When kerogen is heated, chemical reactions break the larger
molecules forming the solid kerogen into smaller molecules of oil
and gas. The thermal conversion process is referred to as pyrolysis
or retorting.
[0009] Attempts have been made for many years to extract oil from
oil shale formations. Near-surface oil shales have been mined and
retorted at the surface for over a century. In 1862, James Young
began processing Scottish oil shales. The industry lasted for about
100 years. Commercial oil shale retorting through surface mining
has been conducted in other countries as well such as Australia,
Brazil, China, Estonia, France, Russia, South Africa, Spain, and
Sweden. However, the practice has been mostly discontinued in
recent years because it proved to be uneconomical or because of
environmental constraints on spent shale disposal. (See T. F. Yen,
and G. V. Chilingarian, "Oil Shale," Amsterdam, Elsevier, p. 292,
the entire disclosure of which is incorporated herein by
reference.) Further, surface retorting requires mining of the oil
shale, which limits application to very shallow formations.

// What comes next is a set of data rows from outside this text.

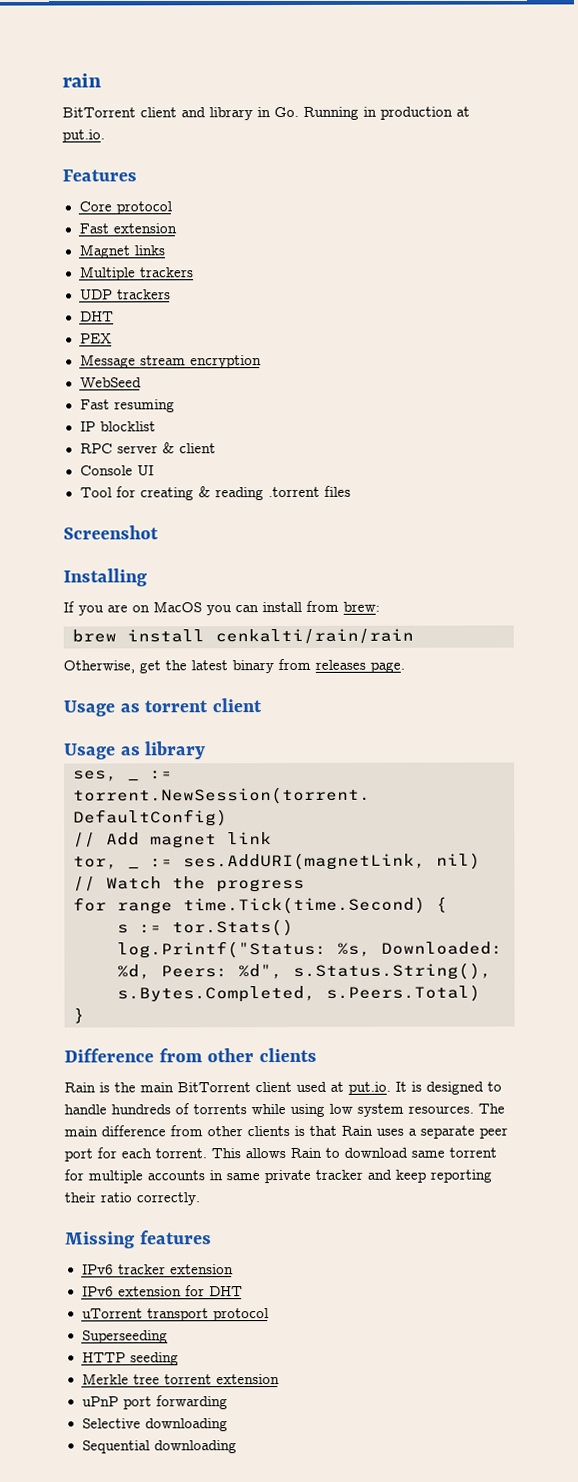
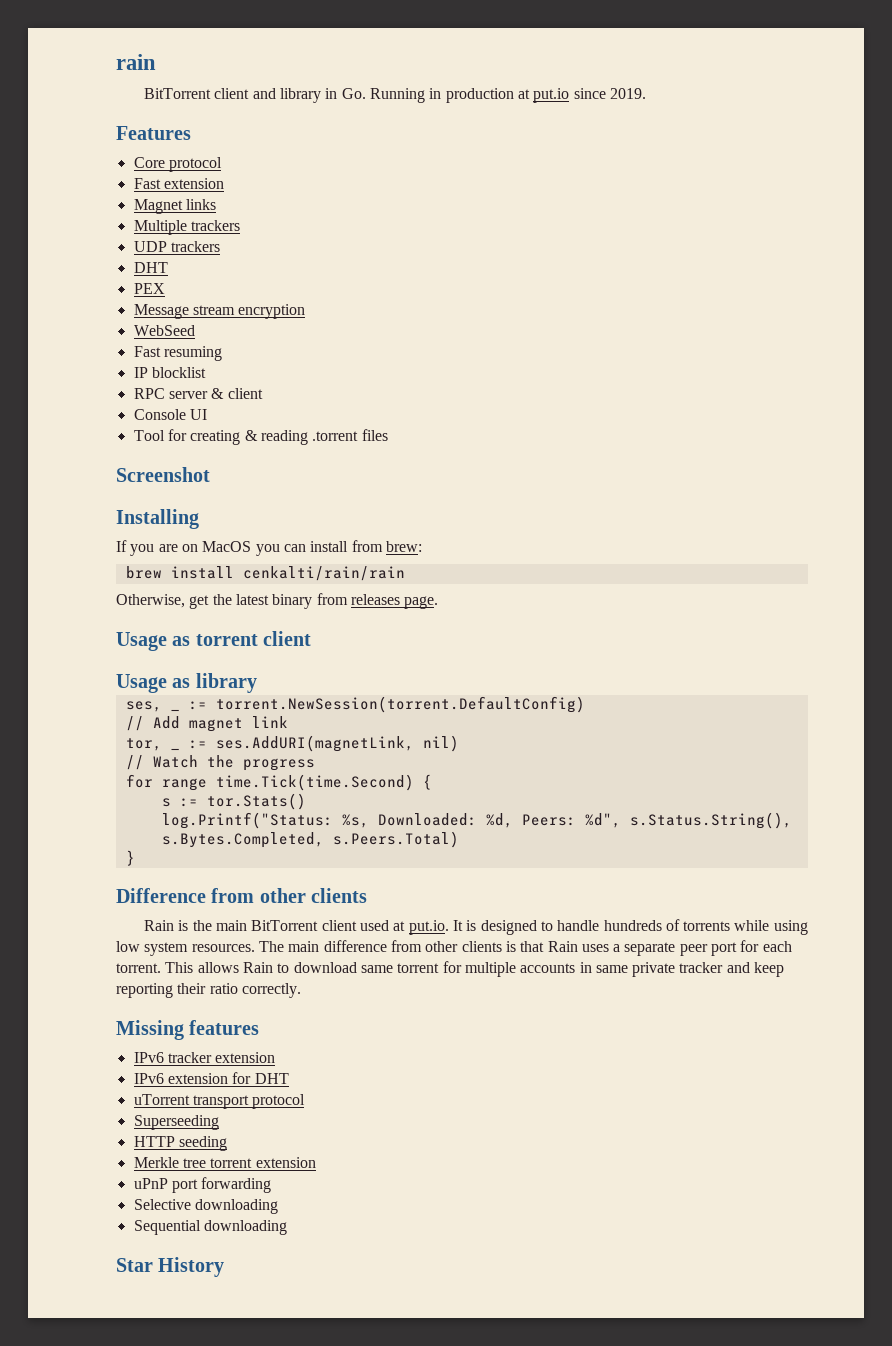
- BitTorrent client and library in Go. Running in production at put.io.
+ BitTorrent client and library in Go. Running in production at put.io since 2019.
+ Star History

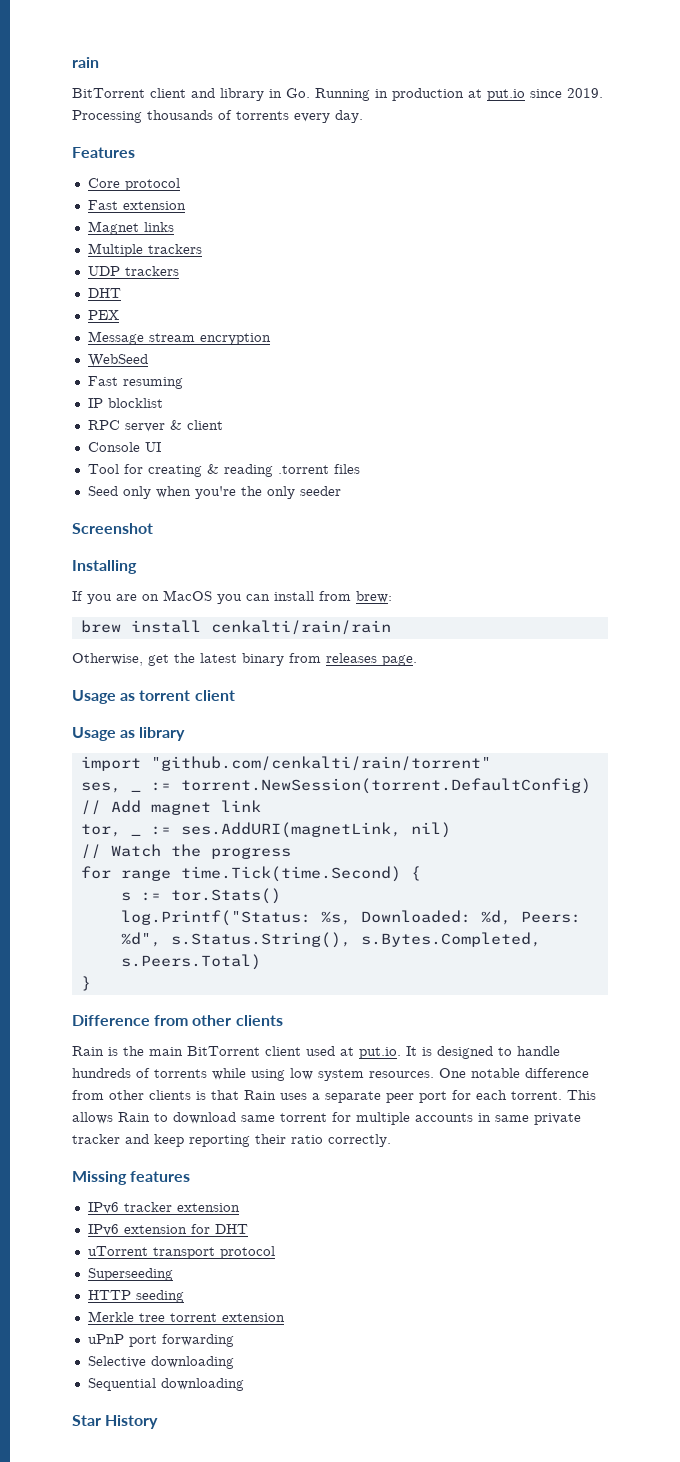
+ Processing thousands of torrents every day.
+ Seed only when you're the only seeder
+ import "github.com/cenkalti/rain/torrent"
- The main difference from other clients is that Rain uses a separate peer port for each torrent.
+ One notable difference from other clients is that Rain uses a separate peer port for each torrent.

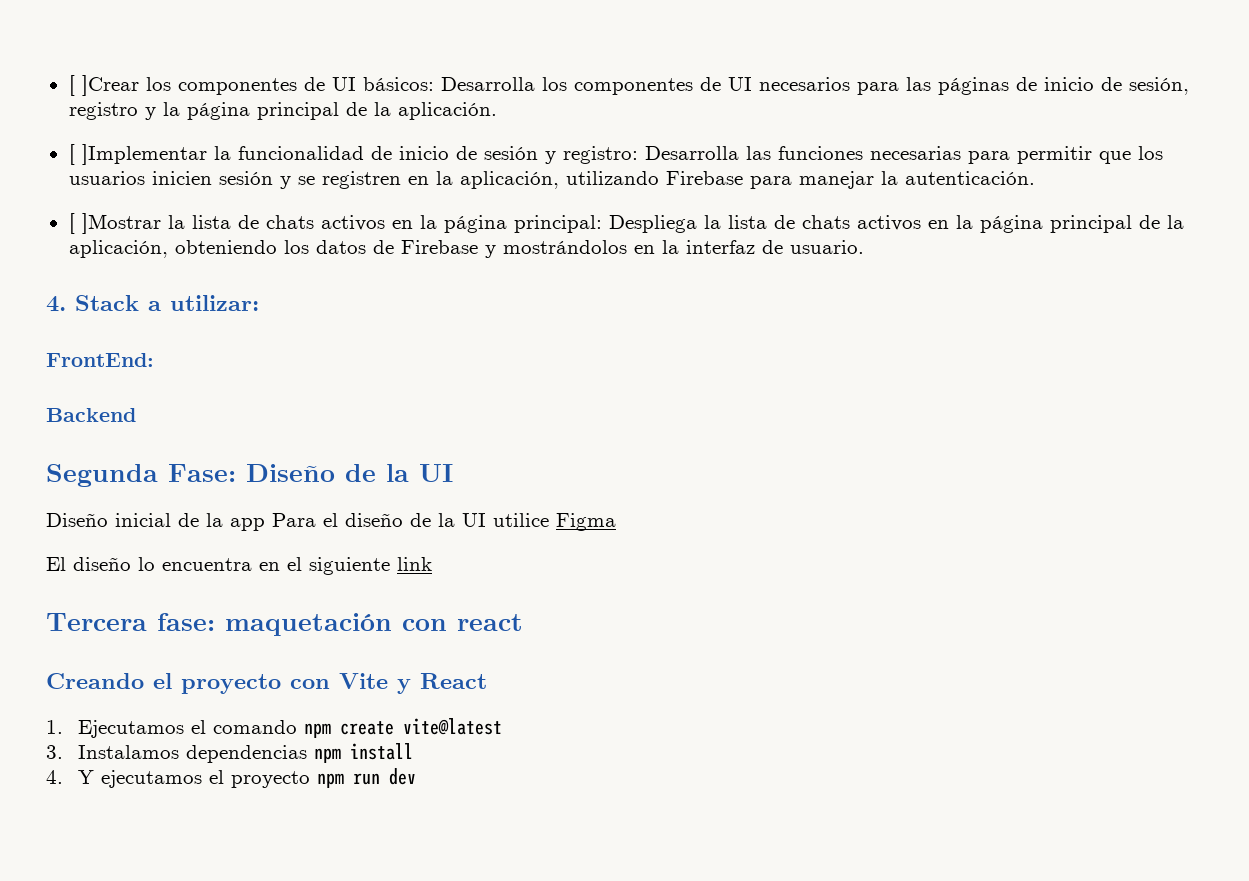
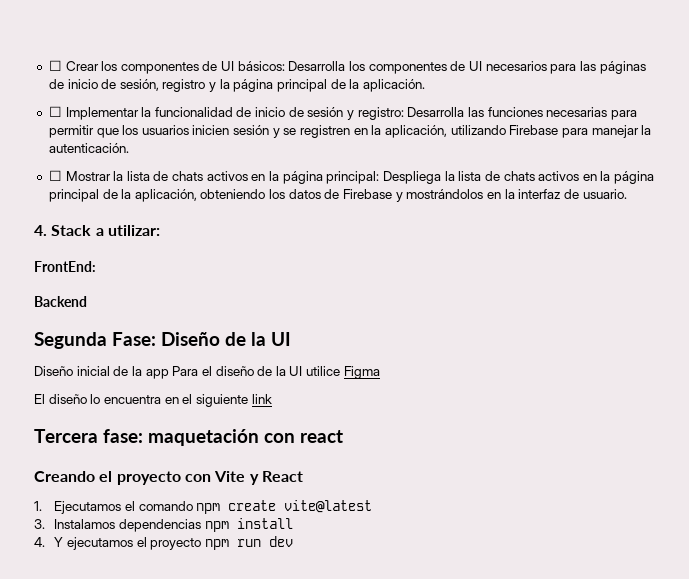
- [ ]Crear los componentes de UI básicos: Desarrolla los componentes de UI necesarios para las páginas de inicio de sesión, registro y la página principal de la aplicación.
+ ☐ Crear los componentes de UI básicos: Desarrolla los componentes de UI necesarios para las páginas de inicio de sesión, registro y la página principal de la aplicación.
- [ ]Implementar la funcionalidad de inicio de sesión y registro: Desarrolla las funciones necesarias para permitir que los usuarios inicien sesión y se registren en la aplicación, utilizando Firebase para manejar la autenticación.
+ ☐ Implementar la funcionalidad de inicio de sesión y registro: Desarrolla las funciones necesarias para permitir que los usuarios inicien sesión y se registren en la aplicación, utilizando Firebase para manejar la autenticación.
- [ ]Mostrar la lista de chats activos en la página principal: Despliega la lista de chats activos en la página principal de la aplicación, obteniendo los datos de Firebase y mostrándolos en la interfaz de usuario.
+ ☐ Mostrar la lista de chats activos en la página principal: Despliega la lista de chats activos en la página principal de la aplicación, obteniendo los datos de Firebase y mostrándolos en la interfaz de usuario.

[0010] In the United States, the existence of oil shale deposits in
northwestern Colorado has been known since the early 1900's. While
research projects have been conducted in this area from time to
time, no serious commercial development has been undertaken. Most
research on oil shale production has been carried out in the latter
half of the 1900's. The majority of this research was on shale oil
geology, geochemistry, and retorting in surface facilities.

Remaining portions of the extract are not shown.